What are the differences between a thermal and fast neutron detector? Why might I use one or the other?

‘thermal’ and ‘fast’ refer to the energy level of the neutron incident on a detector. Thermal neutrons are typically defined as having energy <.025 eV. These lower energy neutrons are more likely to be absorbed by neutron sensitive materials, meaning thermal neutron detectors tend to have higher overall sensitivity. Thermal neutron detectors are designed to generate the majority of their usable signal from interactions with thermal neutrons, where fast neutron detectors are primarily capable of measuring high energy neutrons (>1 MeV). This has applications for research, where it may be important to use multiple detectors to differentiate between neutron energies, or in reactor applications where measurable neutron flux is primarily in high energy neutrons.

What role does temperature play in detector operation?

Detector operation can be significantly affected as the ambient temperature they are exposed to increases above 400 C, by several different mechanisms. The internal gases used to ensure linear operation of the detector must be carefully chosen to ensure they can remain chemically unchanged at these high temperatures. Further, as temperature rises above 400 C the internal resistance of the detector may decrease, causing a rise in leakage current which could limit the functional range or decrease the accuracy of the detector. For these concerns Photonis has designed high temperature detectors, utilizing the appropriate gases, materials, and guard ring construction to allow accurate and reliable operation up to 600 C.

What determines usable life in a detector?

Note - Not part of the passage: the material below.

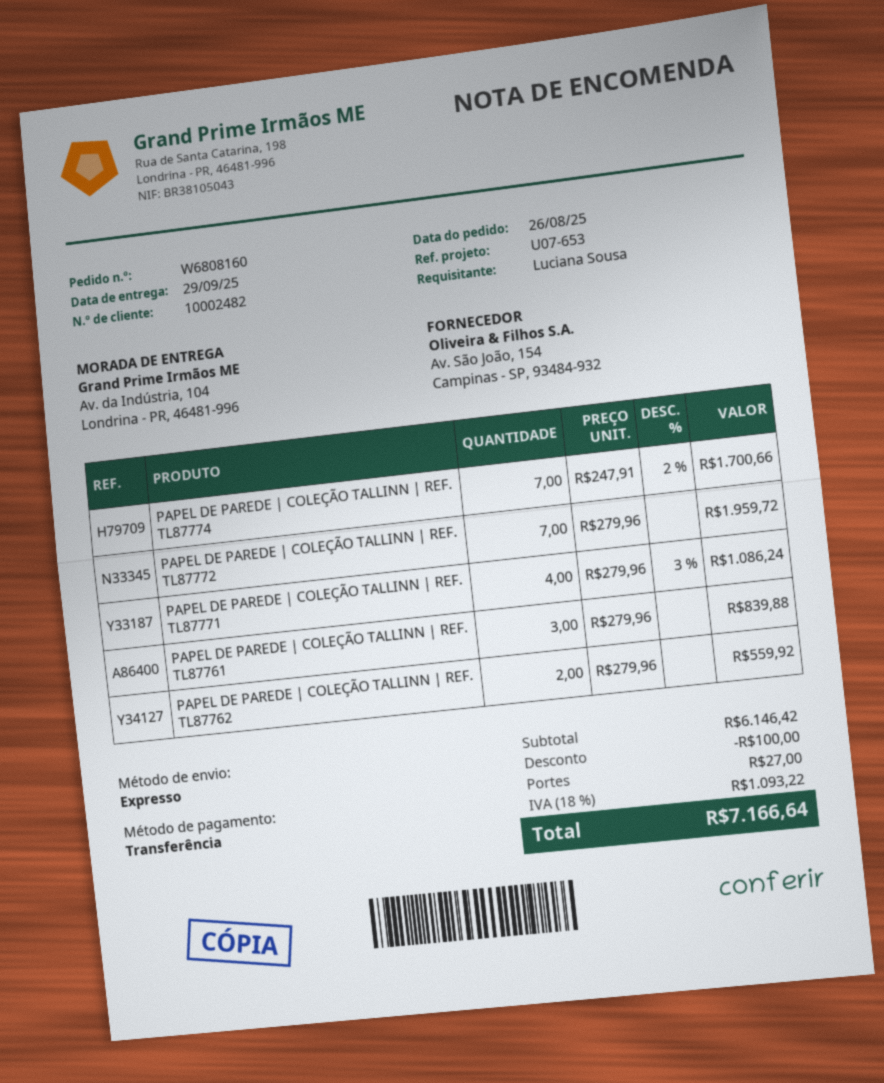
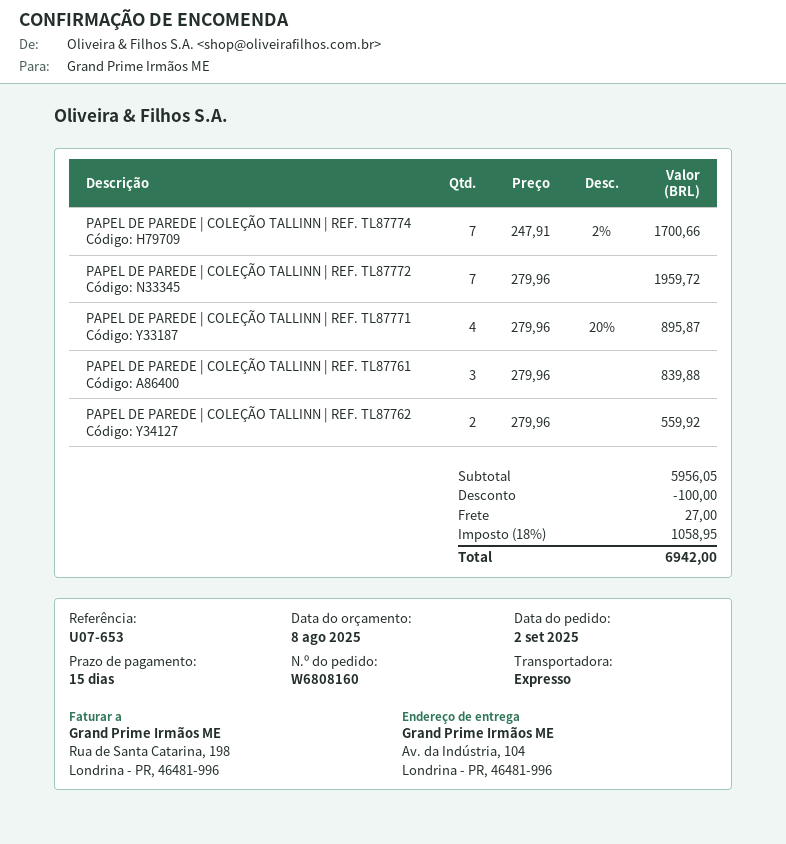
order date: 2025-08-26 -> 2025-09-02
PAPEL DE PAREDE | COLEÇÃO TALLINN | REF. TL87771: 4 x 279.96 - 3% = 1086.24 -> 4 x 279.96 - 20% = 895.87
subtotal: 6146.42 -> 5956.05
tax: 18% = 1093.22 -> 18% = 1058.95
total: 7166.64 -> 6942.00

A detector is usable so long as it remains sensitive to neutrons and capable of transmitting sufficient signal to be used by the electronics. The sensitivity of the detector will gradually decrease over time as it is exposed to thermal neutron flux, and the detector will remain viable as long as the electronics allow for the decrease in sensitivity. For B-10 lined proportional counters the gas internal to the detector is vital to linear performance of the detector and is subject to degradation during operation in high radiation environments. Photonis proportional counters may include an additional reservoir of proportional gas which extends detector life (up to ~5 x 1018 n/cm2) substantially, making total lifetime greater than the life of similar detectors without this reservoir and significantly longer than BF3 counters.

What is Auto-Gating (ATG)?

Auto-Gating provides a better reaction time when sudden bright light events occur, such as explosions or car headlights. The benefits can easily be seen not only during day-night-day transitions, but also under dynamic light conditions when rapidly changing from low light to high light conditions, such as sudden illumination of dark room or shooting at night (muzzleflash). 


The ATG maintains the optimum performance of the Image Intensifier Tube (IIT) while continuously revealing mission critical details, safeguarding the IIT from additional damage and protecting the user from temporary blindness.